In his recent travel to early nominating states, DeSantis has also fashioned his likely candidacy on many of the most animating pillars of Trump’s first run for president, including immigration, attacking the media and questioning the security of elections. His moves against so-called “wokeness” in society are the ripples from Trump’s 2016 gripes against political correctness.
DeSantis’ advisers and allies believe the chief challenge for DeSantis is not differing himself from Trump on policy, but demonstrating to Republican primary voters that he can be more effective at enacting a platform. Trump, without the baggage, as some have offered.
Or, as Trump recently put it, “Whatever I want, he wants.”
To many Republican primary voters, Trump and DeSantis are viewed as politically aligned, leaving voters with a choice centered on electability and less on policy differences. In a recent CNN poll of potential GOP voters, 40% say they would most likely back Trump and 36% would vote for DeSantis. No other candidate reached double digits.

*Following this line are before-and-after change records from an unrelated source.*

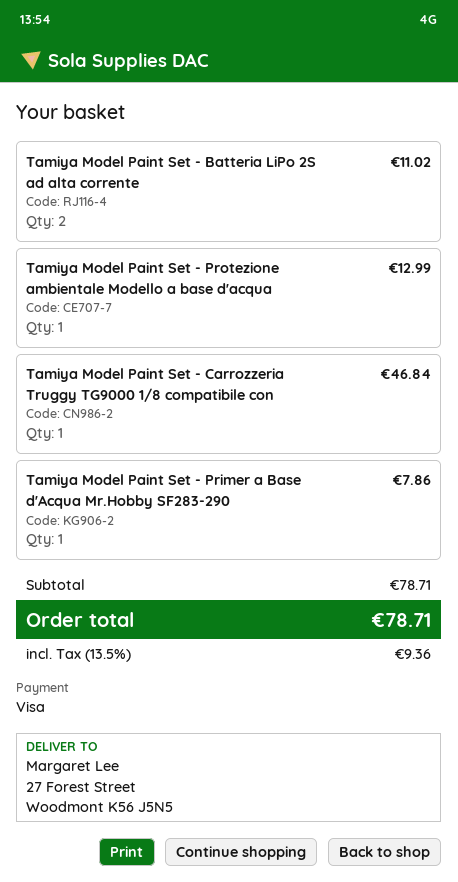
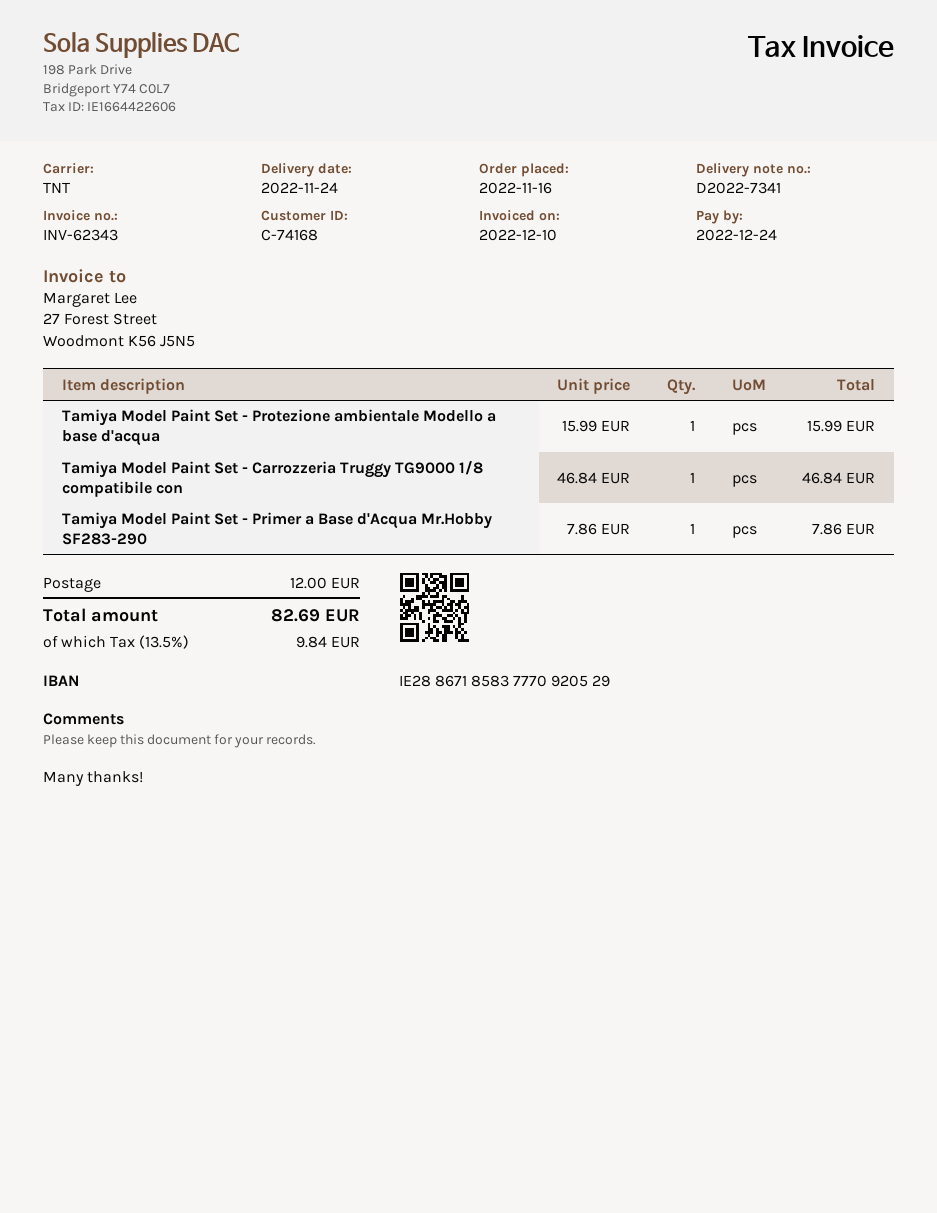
Tamiya Model Paint Set - Batteria LiPo 2S ad alta corrente: 2 for 11.02 -> none
Tamiya Model Paint Set - Protezione ambientale Modello a base d'acqua: 1 for 12.99 -> 1 for 15.99
shipping: none -> 12.00
tax: 13.5% = 9.36 -> 13.5% = 9.84
total: 78.71 -> 82.69

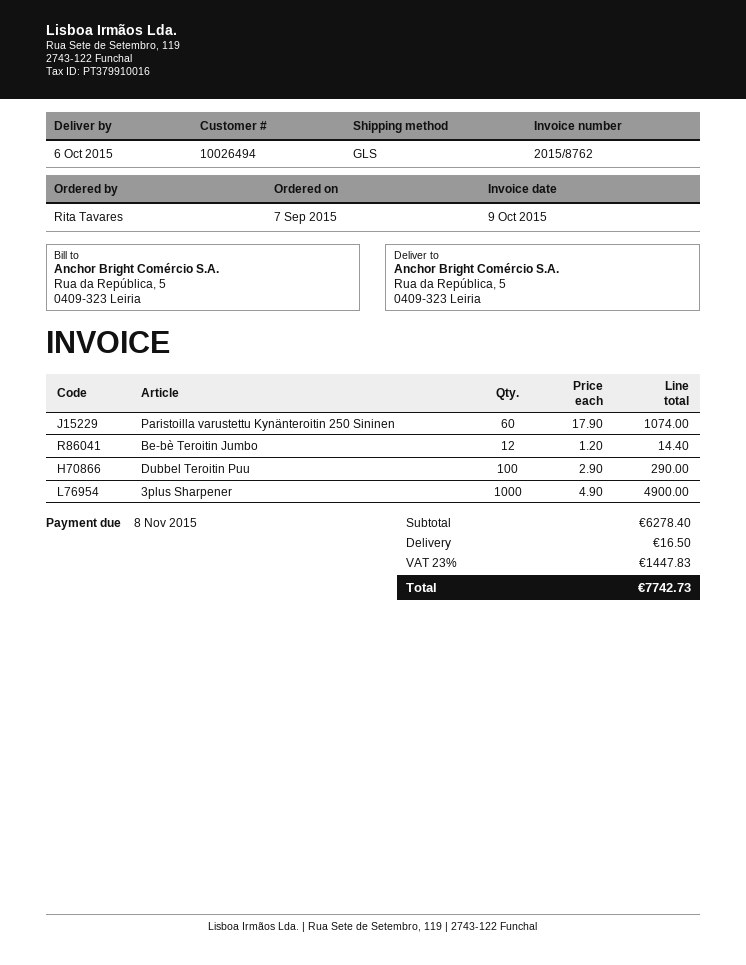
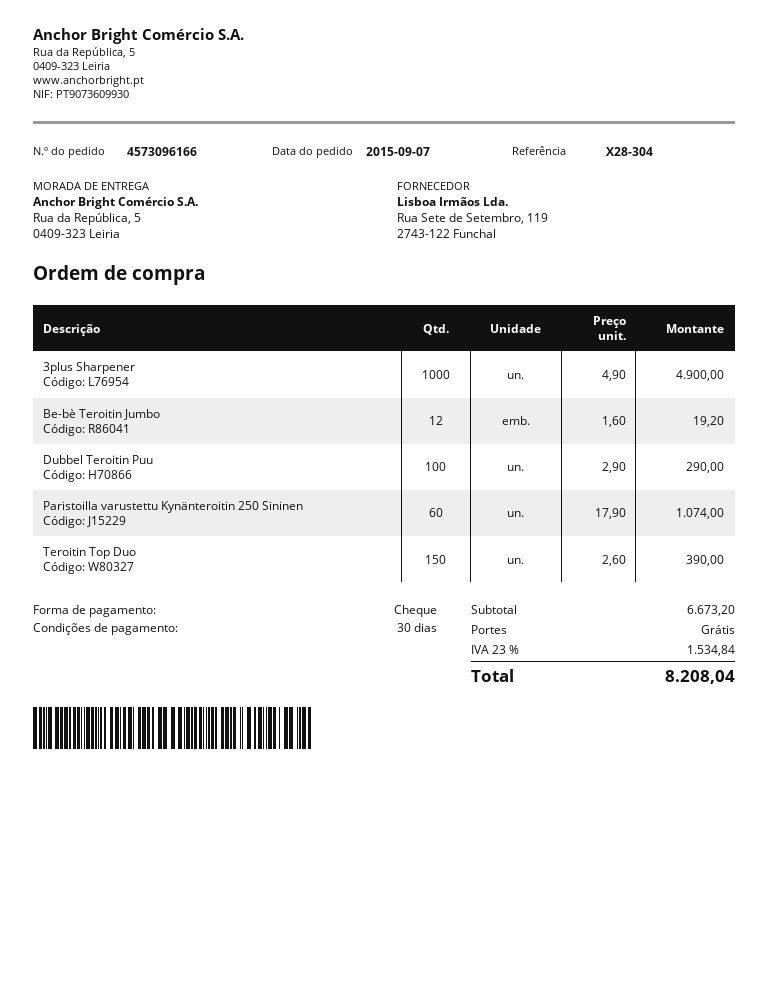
Be-bè Teroitin Jumbo: 12 x 1.20 = 14.40 -> 12 x 1.60 = 19.20
Teroitin Top Duo: none -> 150 x 2.60 = 390.00
subtotal: 6278.40 -> 6673.20
shipping: 16.50 -> 0.00
tax: 23% = 1447.83 -> 23% = 1534.84
total: 7742.73 -> 8208.04

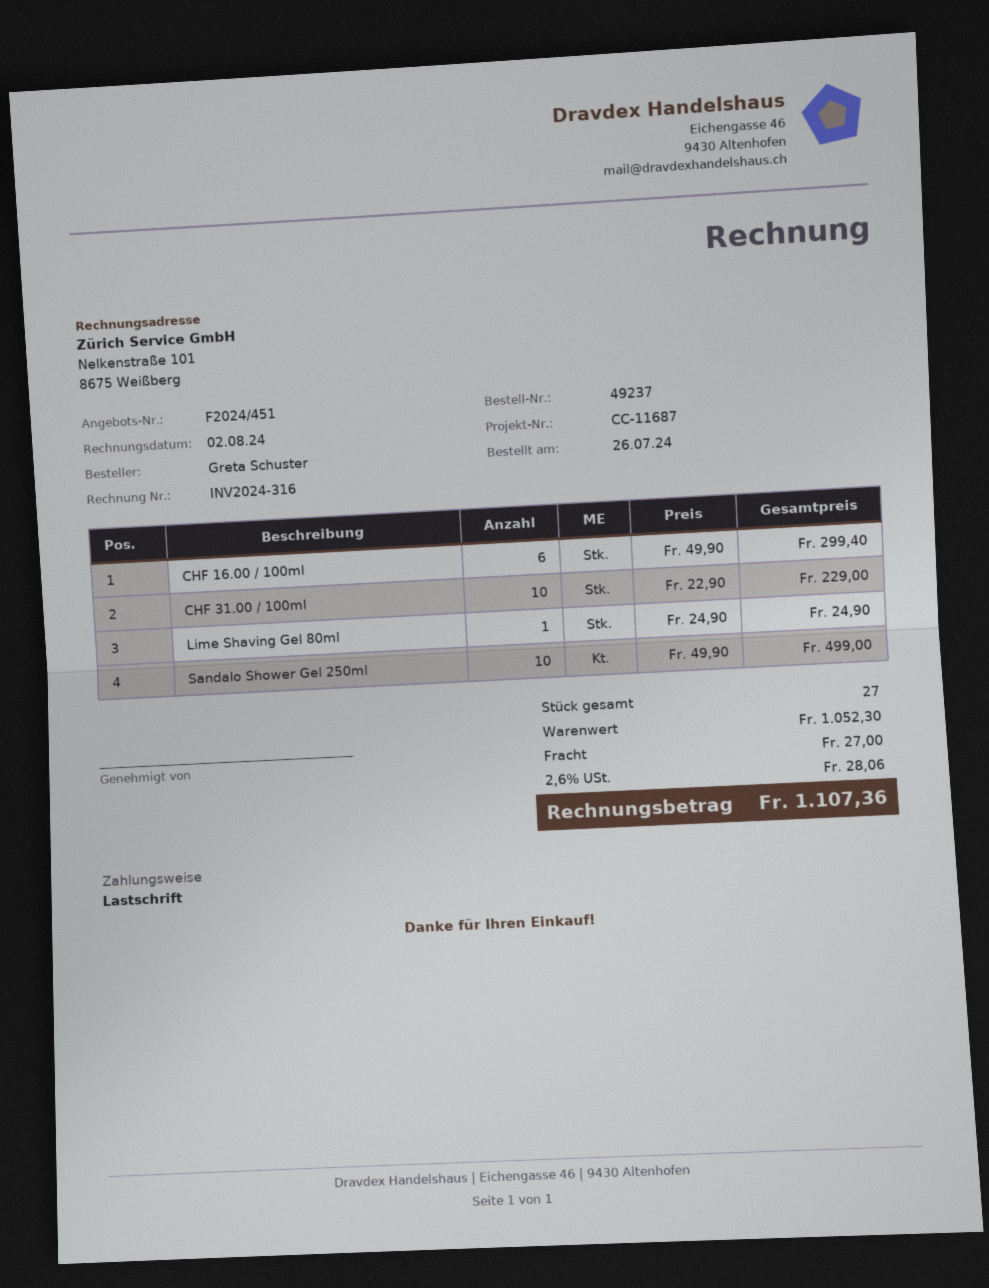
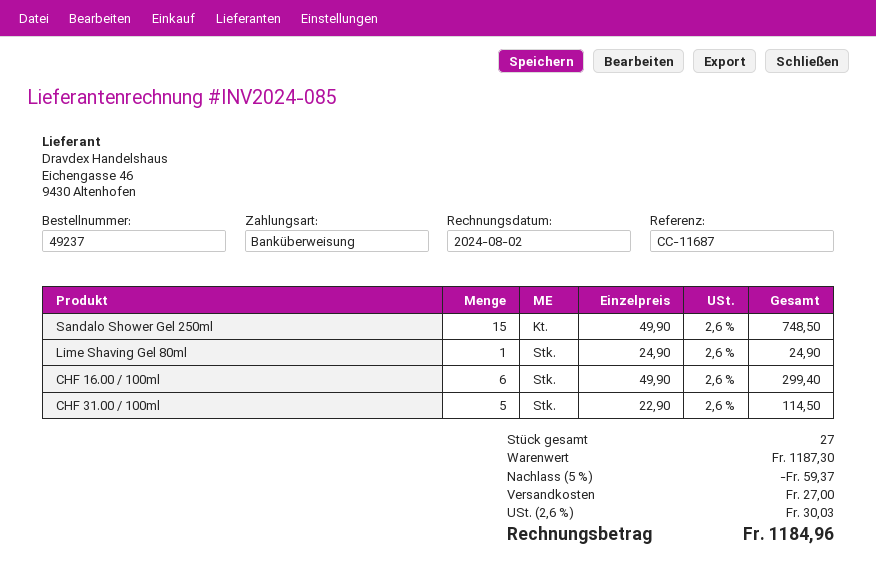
invoice number: INV2024-316 -> INV2024-085
payment method: direct debit -> bank transfer
CHF 31.00 / 100ml: 10 x 22.90 = 229.00 -> 5 x 22.90 = 114.50
Sandalo Shower Gel 250ml: 10 x 49.90 = 499.00 -> 15 x 49.90 = 748.50
subtotal: 1052.30 -> 1187.30
discount: none -> 5% = 59.37
tax: 2.6% = 28.06 -> 2.6% = 30.03
total: 1107.36 -> 1184.96

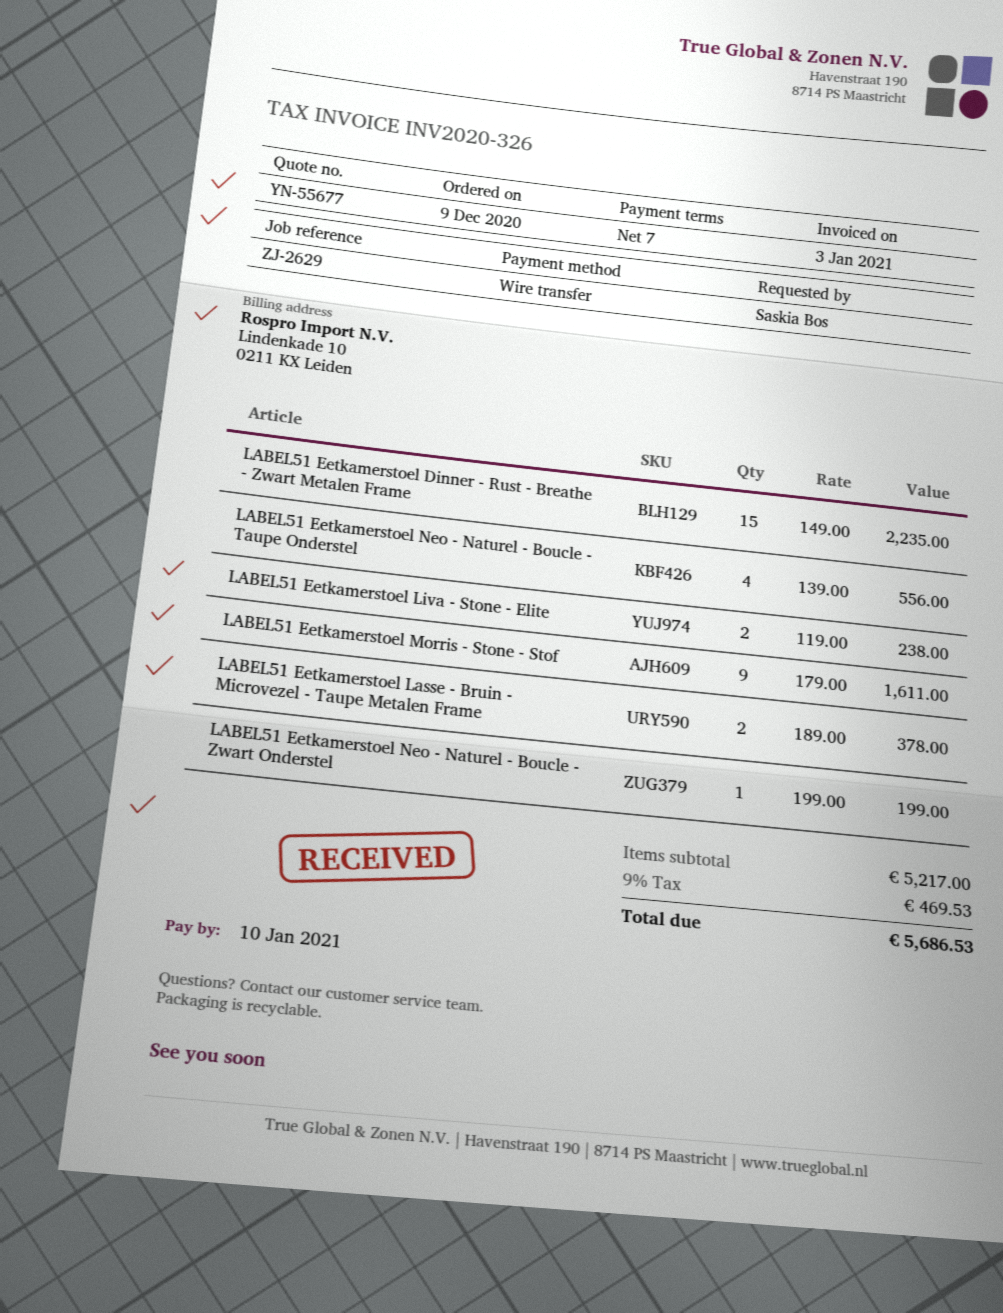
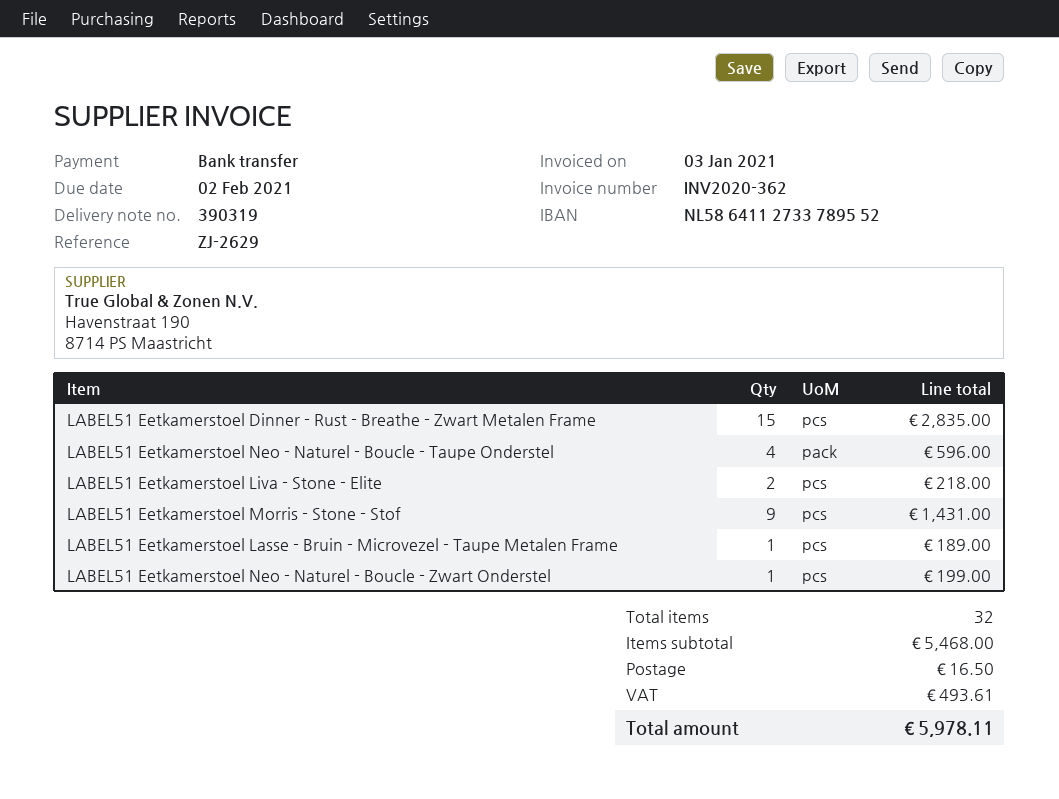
invoice number: INV2020-326 -> INV2020-362
due date: 2021-01-10 -> 2021-02-02
LABEL51 Eetkamerstoel Dinner - Rust - Breathe - Zwart Metalen Frame: 15 for 2235.00 -> 15 for 2835.00
LABEL51 Eetkamerstoel Neo - Naturel - Boucle - Taupe Onderstel: 4 for 556.00 -> 4 for 596.00
LABEL51 Eetkamerstoel Liva - Stone - Elite: 2 for 238.00 -> 2 for 218.00
LABEL51 Eetkamerstoel Morris - Stone - Stof: 9 for 1611.00 -> 9 for 1431.00
LABEL51 Eetkamerstoel Lasse - Bruin - Microvezel - Taupe Metalen Frame: 2 for 378.00 -> 1 for 189.00
subtotal: 5217.00 -> 5468.00
shipping: none -> 16.50
tax: 469.53 -> 493.61
total: 5686.53 -> 5978.11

“What the Republican voters are going to look at at the end of the day is where is our best chance of winning because both men resonate with Republican voters on policy,” Chris Ager, the chairman of the New Hampshire Republican Party, told CNN in a recent interview. “If the policies are both good, then who has the best chance of winning and implementing them again? I think that’s going to be a bigger factor in many decisions.”